What is even this supposed to mean? also the information "kill on sight" on your profile of a terrorist association is just one bit, do not worry about that. The fact that they are digital does not mean that the data won't affect your life nor that human or machine will take complex decision based on them.


I think I'm not understanding if you really answered the question you quoted - what specifically is the concern with having that information extracted? Is it just "it feels creepy"?

My point is that they already have the information, so any potential misuse or abuse is possible regardless of what types of parsing they're doing. It might just be inconvenient.


One example is holiday photos: I am ok with stranger taking photos with me in the background. I am not ok with someone spending a lot of effort going around collecting all the photo with me in the background trying to build a personal profile on me.

There is also a security issue, I trust google to keep my email secure, I trust less google to keep my profile metadata secure as selling it is its main business model.

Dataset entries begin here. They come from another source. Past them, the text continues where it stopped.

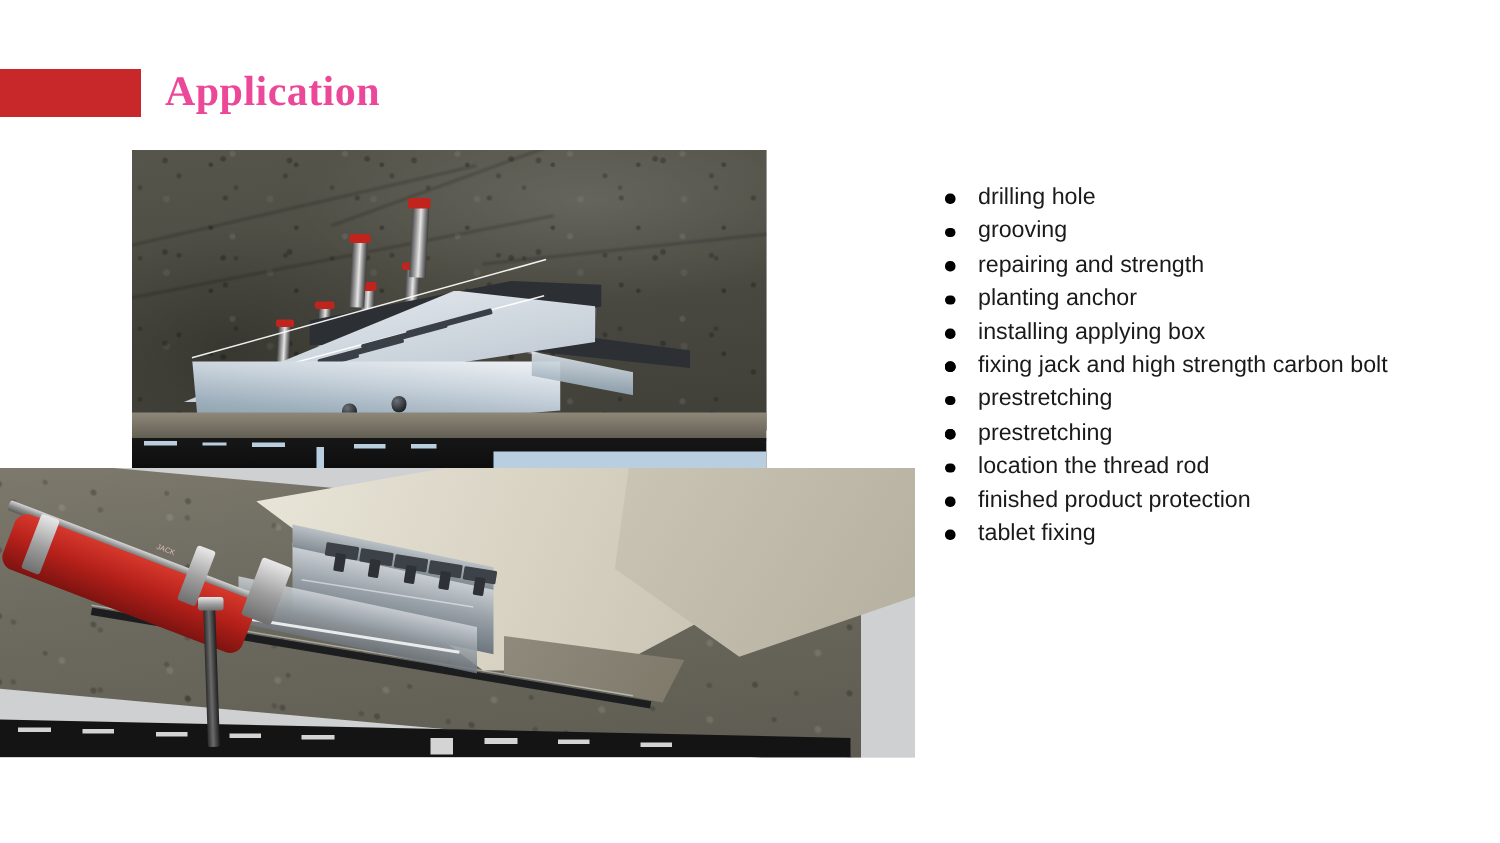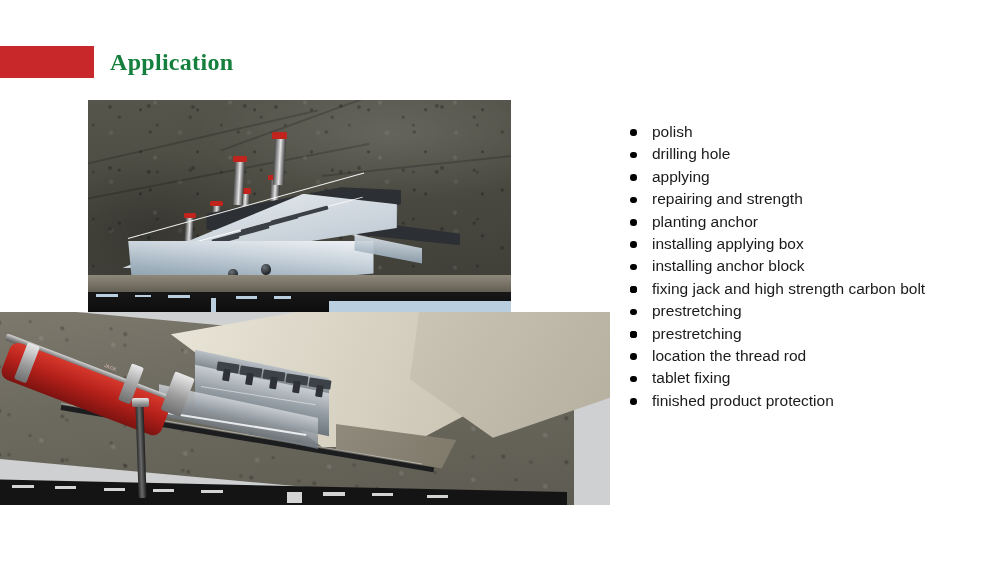"Application" #slide-title { color: #15803d -> #ec4899; font-size: 24px -> 28px }
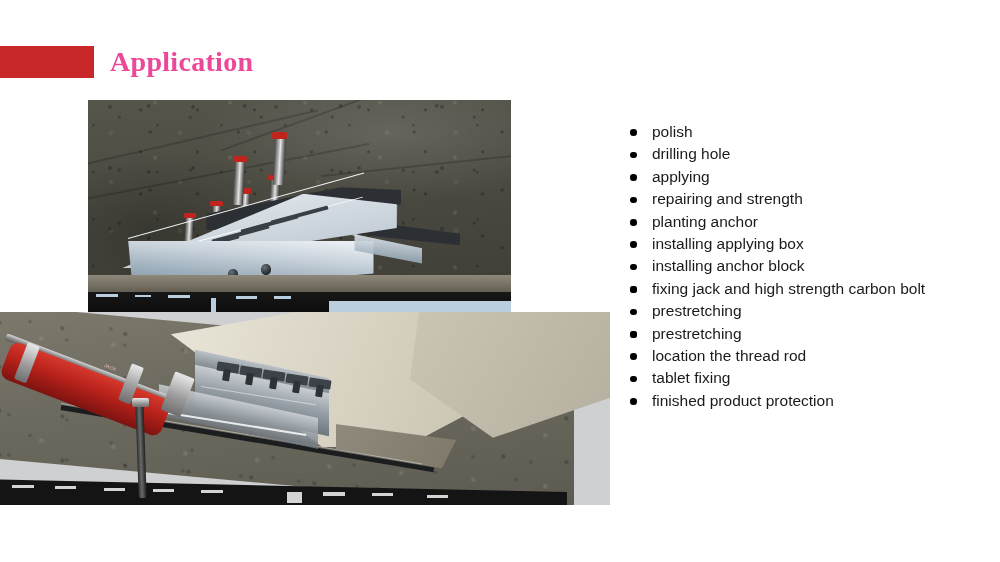"polish" li { html: <li><span></span><span>polish</span></li> -> none }
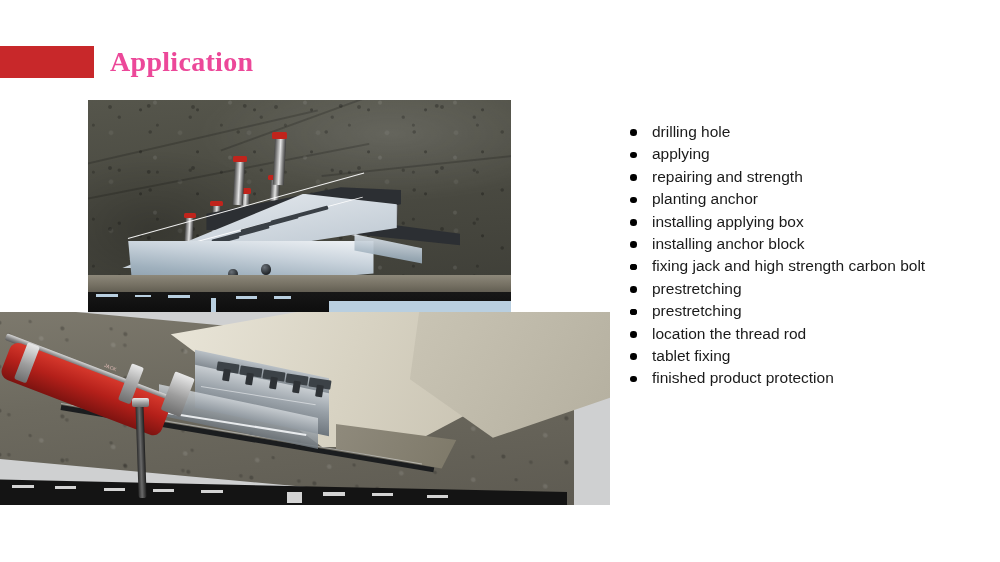"applying" span { text: applying -> grooving }
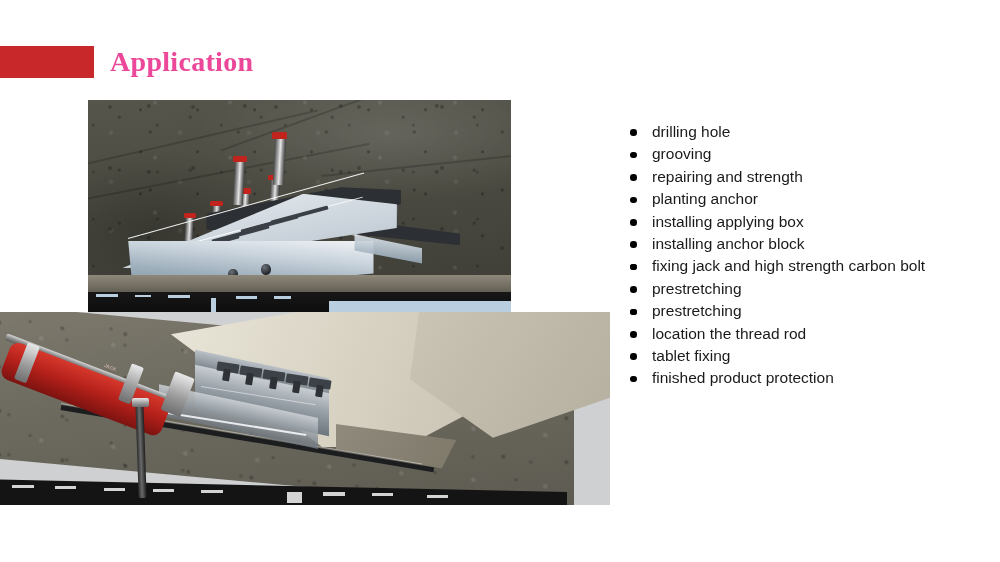"installing anchor block" span { html: <span>installing anchor block</span> -> none }
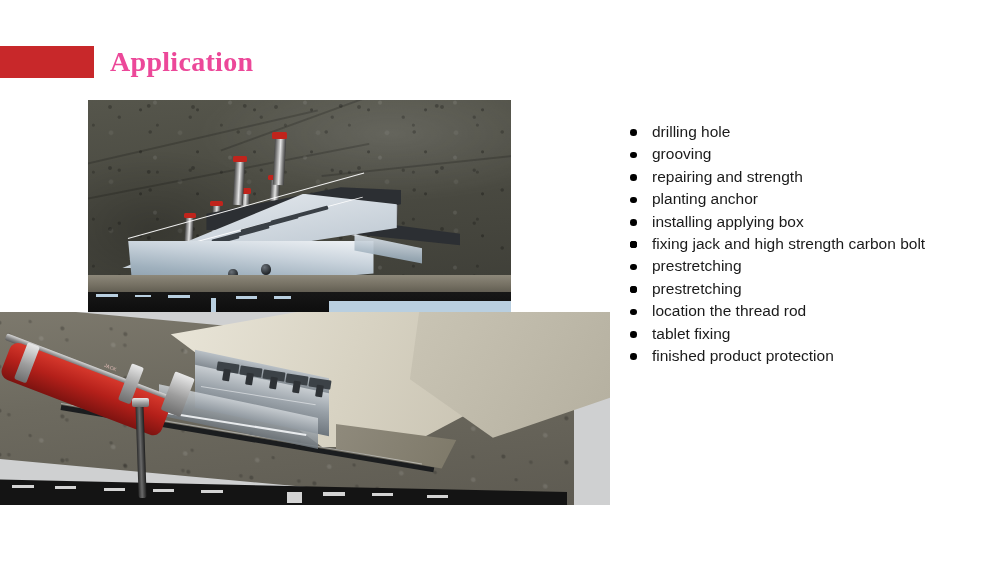"tablet fixing" li { order: before "finished product protection" -> after "finished product protection" }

>What specifically are you concerned about that is a problem with this and not with them having the email in the first place

My issue is that federal law regulates what information my bank can share with 3rd parties and allows me to opt out. The ethical thing to do is at least hold oneself to a similar standard. If I had worked on those projects I would have made it policy to ignore emails from healthcare providers and financial institutions outright, since there is far more harm that can be done than good.

I have no problem with data collection when it's done responsibly. But I get the feeling that most developers/engineers working on these features have warped senses of ethics and don't consider the large scale implication of what they're doing, or if they do they just ignore it. Either way, it's the blatant disregard for privacy that bothers me.

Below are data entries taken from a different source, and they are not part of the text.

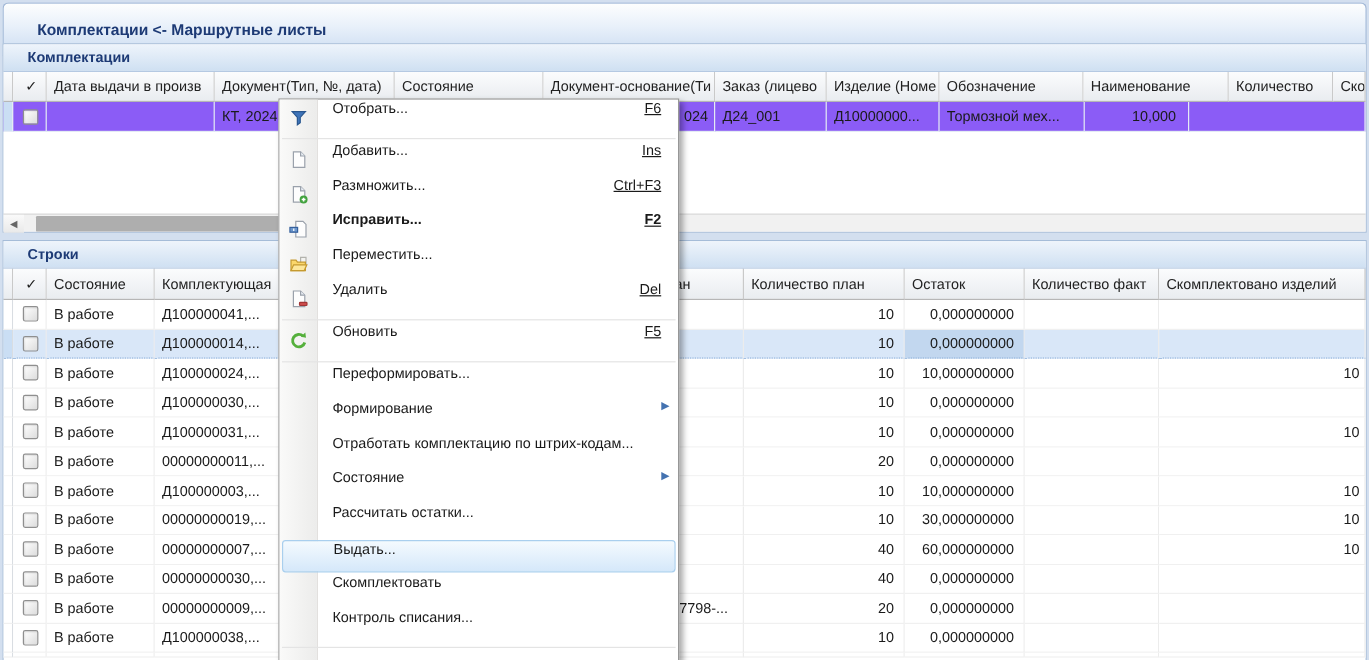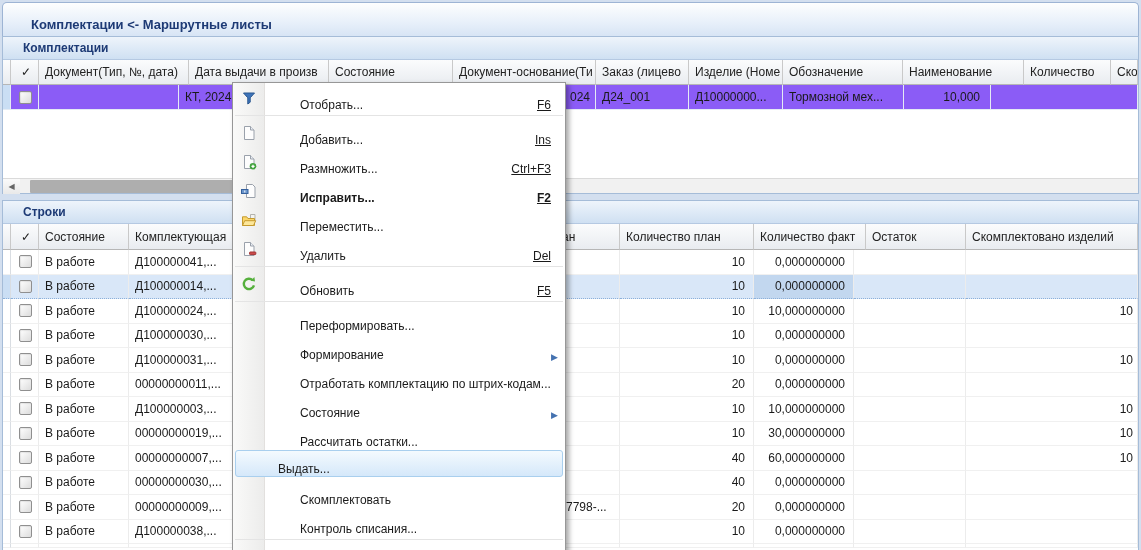"Документ(Тип, №, дата)" span.cell { order: before "Дата выдачи в произв" -> after "Дата выдачи в произв" }
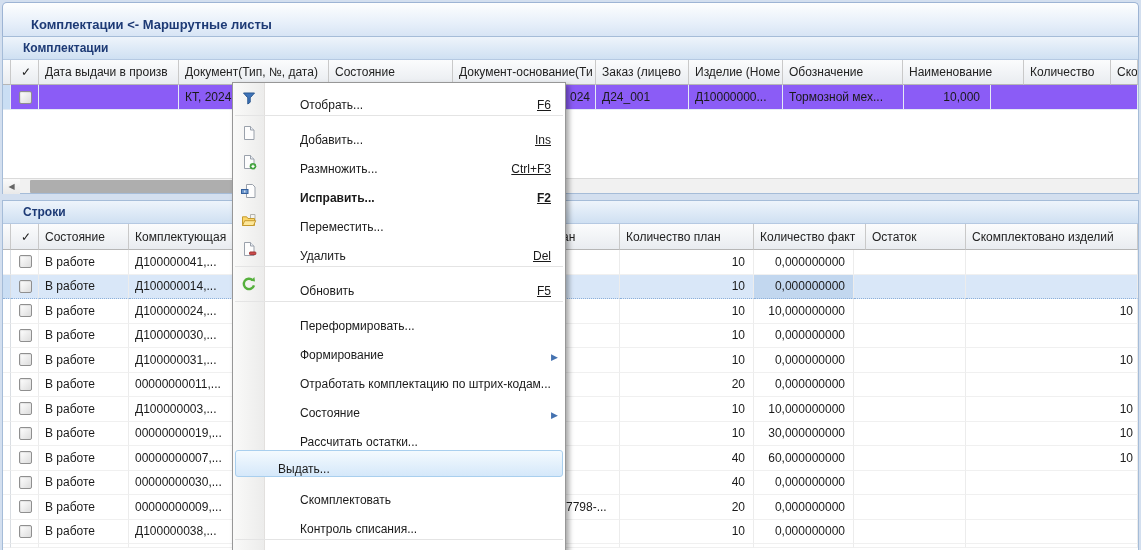"Отобрать..." .mi { align-items: flex-end -> flex-start; padding: 0 10px 0 67px -> 0 10px 0 44px }
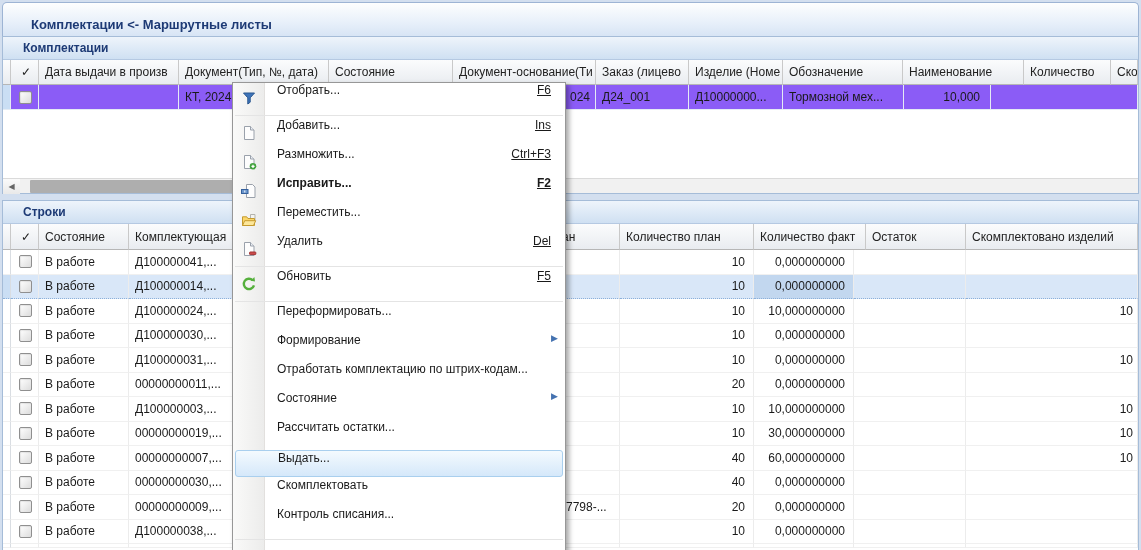"Количество факт" span.cell { order: before "Остаток" -> after "Остаток" }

But I get the feeling that most developers/engineers working on these features have warped senses of ethics

Nonsense. It's a totally reasonable ethical viewpoint to assume that a user who opts in to their financial institution to send their data to Gmail has opted into Gmail reading that email and trying to provide awesome features on top of it. It's not like Google keeps it a secret when it does this kind of stuff. This is the bread and butter what Google is, and anyone not interested in that kind of thing should choose another email alternative.

Google taking privacy seriously means they treat the data you share with them with respect. In this situation it is you, as a person who does not trust Google, who is apparently not taking privacy seriously when you opt into sending them your financial records.

Do you think customers have absolutely no responsibility over what applications and services they choose to use?

I realize the downvotes will come... But also take the time to let me know what I'm getting wrong.